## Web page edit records

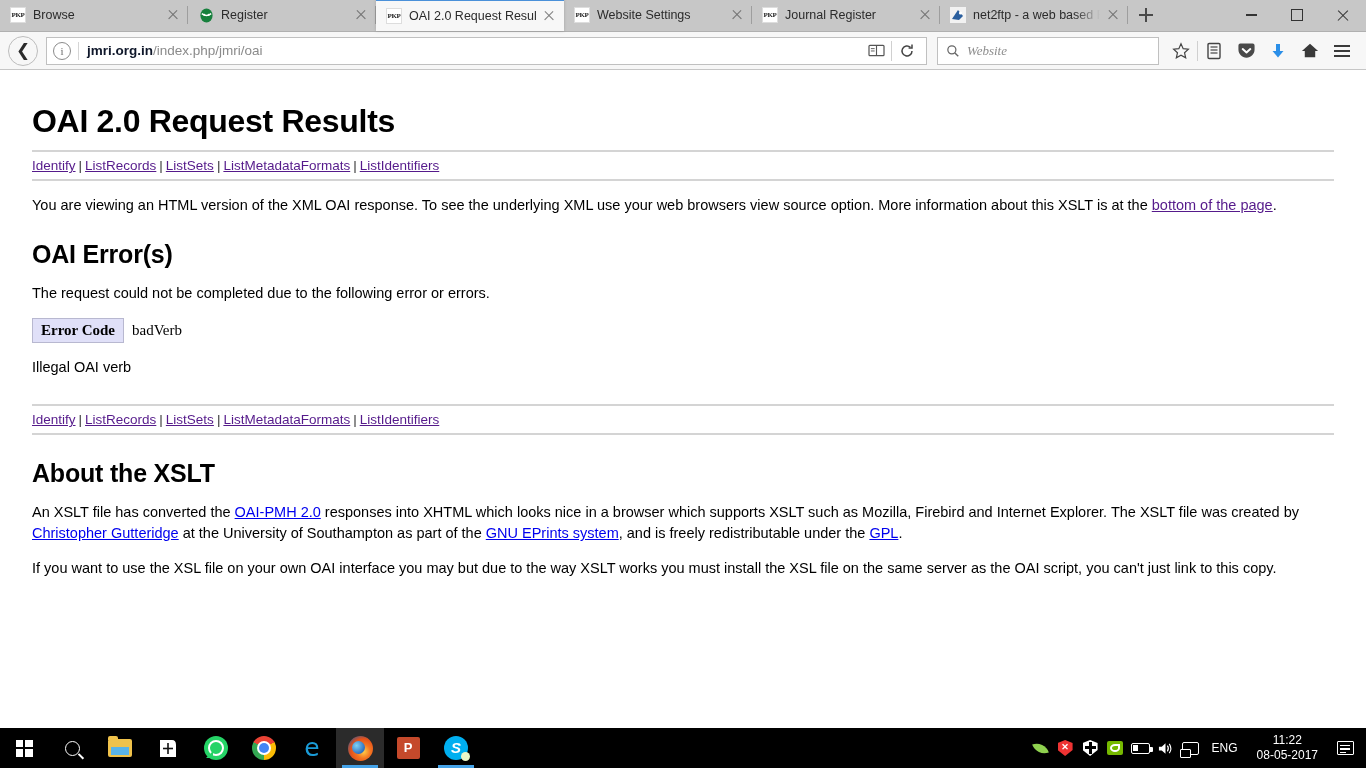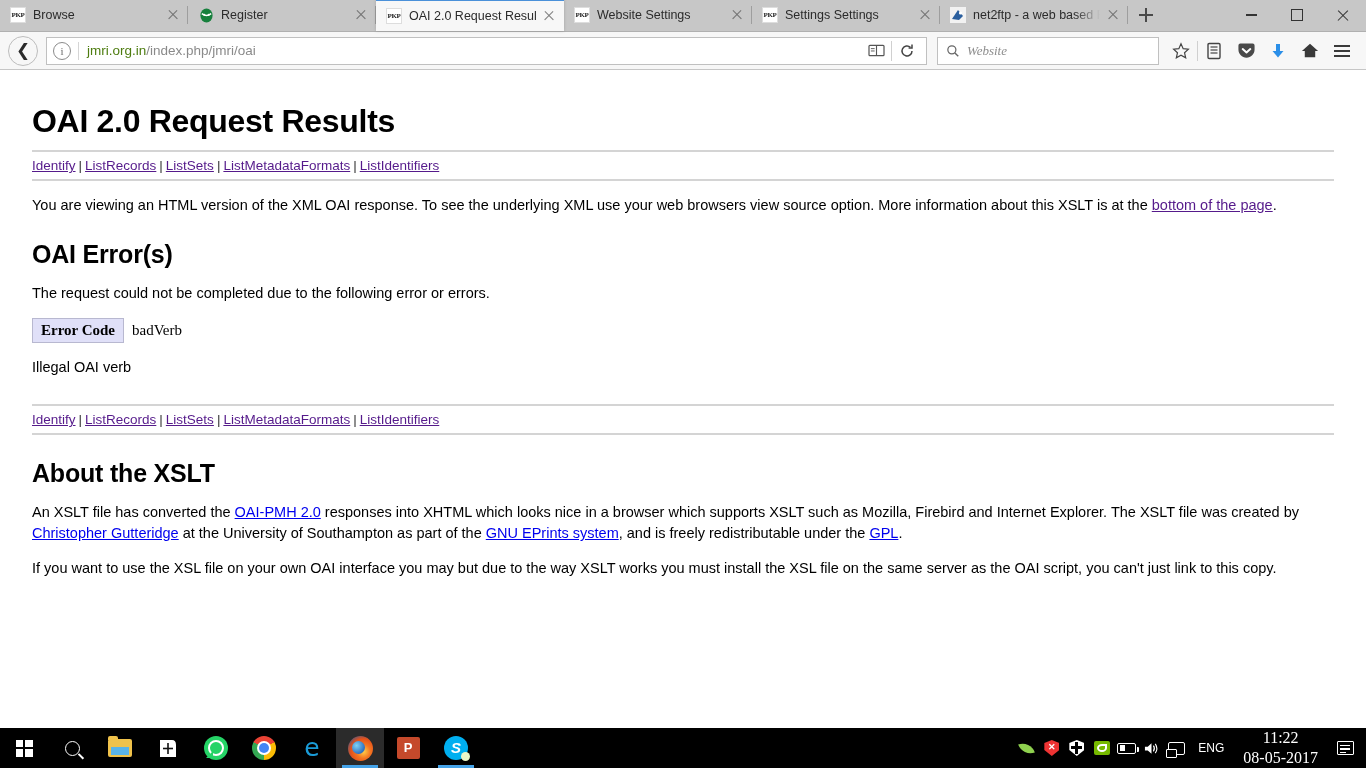--- a/index.html
+++ b/index.html
@@ -162,21 +162,21 @@
     color: #6b6b6b;
     font-size: 11px; font-family: "Liberation Serif", serif;
     display: flex; align-items: center; justify-content: center;
     margin-right: 7px;
     flex: 0 0 18px;
   }
   .urlsep {
     width: 1px; height: 18px; background: #d5d5d5; margin-right: 8px;
   }
   .urltext { font-size: 13.5px; color: #8a8a8a; white-space: nowrap; }
-  .urltext .host { color: #4d7c0f; font-weight: normal; }
+  .urltext .host { color: #0f172a; font-weight: bold; }
   .urlicons { display: flex; align-items: center; margin-left: auto; }
   .rbtn {
     width: 30px; height: 28px;
     display: flex; align-items: center; justify-content: center;
     color: #4a4a4a;
   }
   .vsep { width: 1px; height: 20px; background: #d0d0d0; }
   .searchbox {
     width: 222px; height: 28px;
     background: #ffffff;
@@ -433,22 +433,22 @@
   .netmon::after {
     content: ""; position: absolute; left: -3px; bottom: -4px;
     width: 9px; height: 7px; border: 1.6px solid #fff; background: #000; border-radius: 1px;
   }
   .lang {
     color: #fff; font-size: 12px; padding: 0 9px;
     font-family: "Liberation Sans", sans-serif;
   }
   .clock {
     color: #fff; text-align: center; line-height: 1.25;
-    font-size: 16px; padding: 0 10px;
-    font-family: Liberation Serif, serif;
+    font-size: 12px; padding: 0 10px;
+    font-family: Liberation Sans, sans-serif;
   }
   .actioncenter {
     width: 34px; height: 40px;
     display: flex; align-items: center; justify-content: center;
     color: #fff; position: relative;
   }
   .ac-box {
     width: 17px; height: 14px; border: 1.8px solid #fff; border-radius: 1px;
     position: relative;
   }
@@ -490,21 +490,21 @@
     </div>
 
     <div class="tab">
       <span class="favicon fav-pkp">PKP</span>
       <span class="title">Website Settings</span>
       <span class="closebtn"></span>
     </div>
 
     <div class="tab">
       <span class="favicon fav-pkp">PKP</span>
-      <span class="title">Settings Settings</span>
+      <span class="title">Journal Register</span>
       <span class="closebtn"></span>
     </div>
 
     <div class="tab faded">
       <span class="favicon">
         <svg width="16" height="16" viewBox="0 0 16 16">
             <rect width="16" height="16" fill="#f2f2f2"></rect>
             <path d="M2 12 L8 3 L13 9 L9 13 Z" fill="#2b5f9e"></path>
             <circle cx="10.5" cy="6" r="1.6" fill="#fff"></circle>
           </svg>

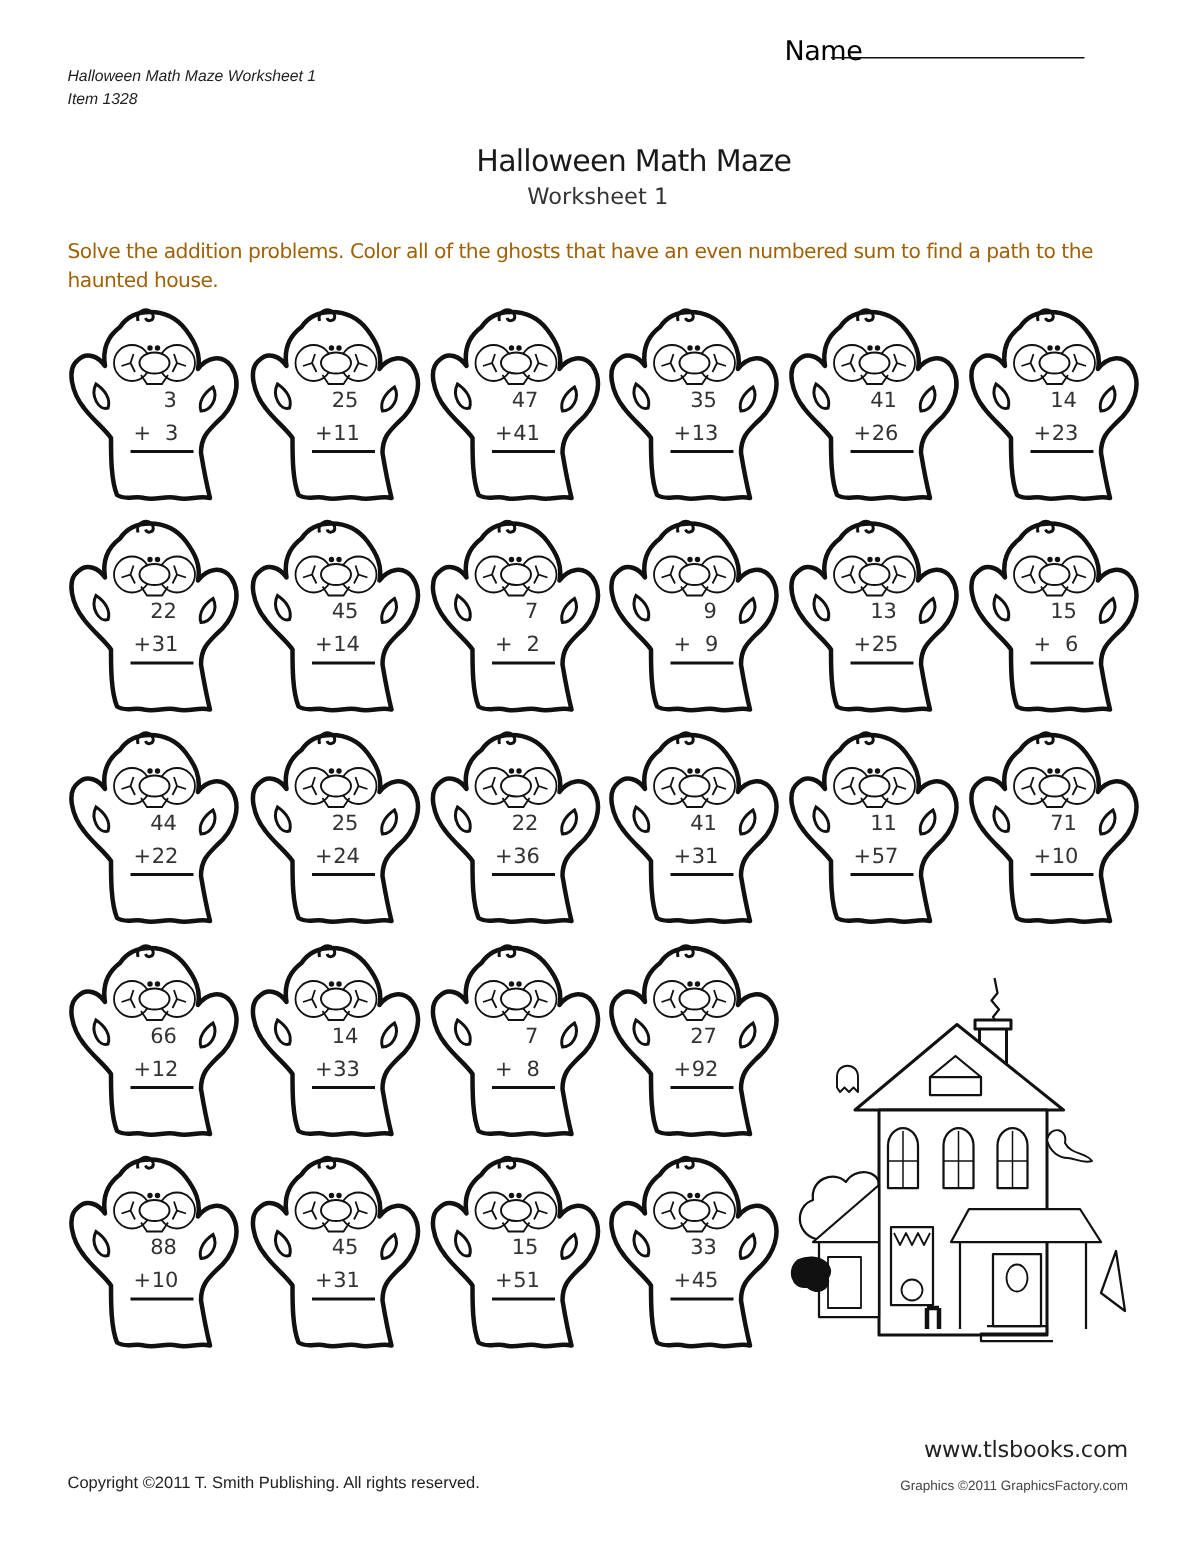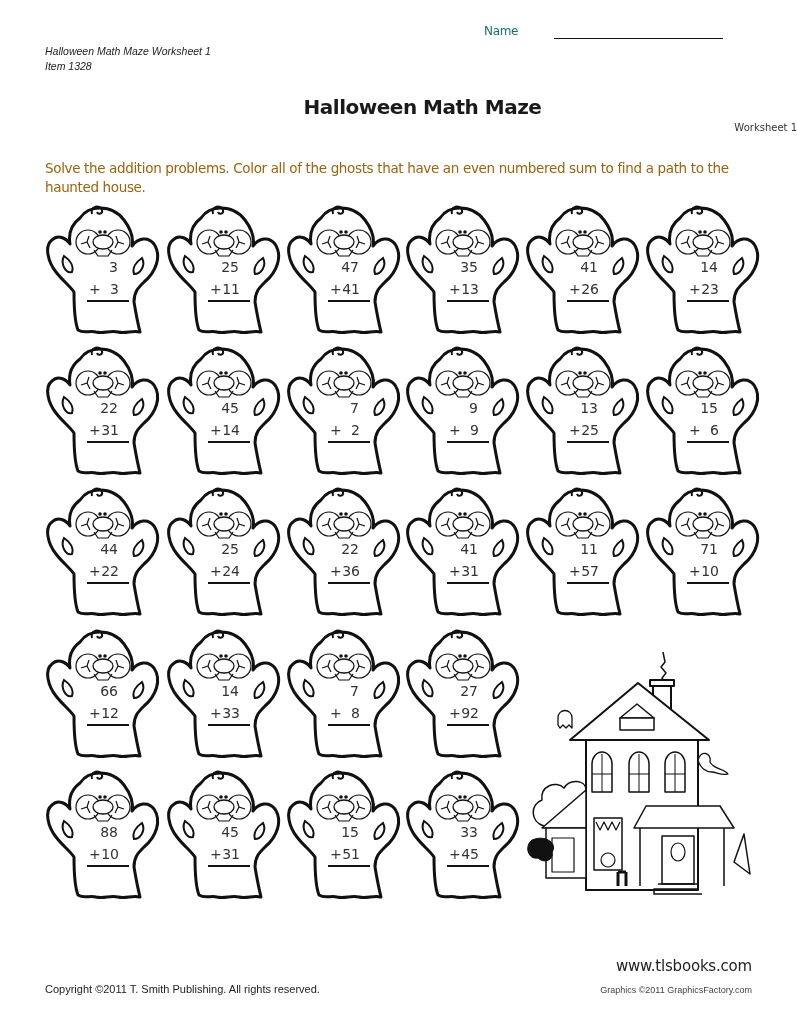--- a/index.html
+++ b/index.html
@@ -1,24 +1,24 @@
 <!DOCTYPE html>
 <html><head>
 <meta charset="utf-8">
 <style>
   * { box-sizing: border-box; margin: 0; padding: 0; }
   html, body { width: 797px; height: 1032px; background: #ffffff; overflow: hidden; }
   body { position: relative; font-family: "DejaVu Sans", sans-serif; color: #1a1a1a; }
 
   .hdr-left { position: absolute; left: 45px; top: 44px; font-family: "Liberation Sans", sans-serif; font-size: 10.5px; line-height: 15px; color: #222; font-style: italic; }
-  .hdr-name { position: absolute; left: 484px; top: 24px; font-family: "DejaVu Sans", sans-serif; font-size: 12px; color: #0f766e; letter-spacing: -0.3px; }
+  .hdr-name { position: absolute; left: 523px; top: 24px; font-family: "DejaVu Sans", sans-serif; font-size: 18px; color: #000000; letter-spacing: -0.3px; }
   .name-line { position: absolute; left: 554px; top: 38px; width: 169px; border-bottom: 1.5px solid #111; }
 
-  .title { position: absolute; left: 0; width: 797px; top: 95px; text-align: center; font-family: "DejaVu Sans", sans-serif; font-size: 20px; font-weight: 700; letter-spacing: -0.5px; color: #1a1a1a; padding-left: 48px; }
-  .subtitle { position: absolute; left: 0; width: 797px; top: 122px; text-align: right; font-size: 10px; color: #333; }
+  .title { position: absolute; left: 0; width: 797px; top: 95px; text-align: center; font-family: "DejaVu Sans", sans-serif; font-size: 20px; font-weight: 400; letter-spacing: -0.5px; color: #1a1a1a; padding-left: 48px; }
+  .subtitle { position: absolute; left: 0; width: 797px; top: 122px; text-align: center; font-size: 15px; color: #333; }
   .instructions { position: absolute; left: 45px; top: 159px; width: 720px; font-size: 13.5px; line-height: 19px; color: #a16207; letter-spacing: -0.35px; }
 
   .ghost { position: absolute; width: 120px; height: 140px; }
   .ghost svg { position: absolute; left: 0; top: 0; width: 120px; height: 140px; }
   .num { position: absolute; font-family: "DejaVu Sans", sans-serif; font-size: 14px; color: #333; line-height: 16px; text-align: right; }
   .n1 { right: 46px; top: 57px; width: 40px; }
   .n2 { left: 45px; top: 79px; width: 45px; text-align: left; }
   .plus { display: inline-block; width: 12px; }
   .n2 .val { display: inline-block; min-width: 18px; text-align: right; }
   .uline { position: absolute; left: 43px; top: 98px; width: 42px; border-bottom: 2px solid #111; }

## Action item
For each line above that includes "subtitle", copy the line.

## Solution
-  .subtitle { position: absolute; left: 0; width: 797px; top: 122px; text-align: right; font-size: 10px; color: #333; }
+  .subtitle { position: absolute; left: 0; width: 797px; top: 122px; text-align: center; font-size: 15px; color: #333; }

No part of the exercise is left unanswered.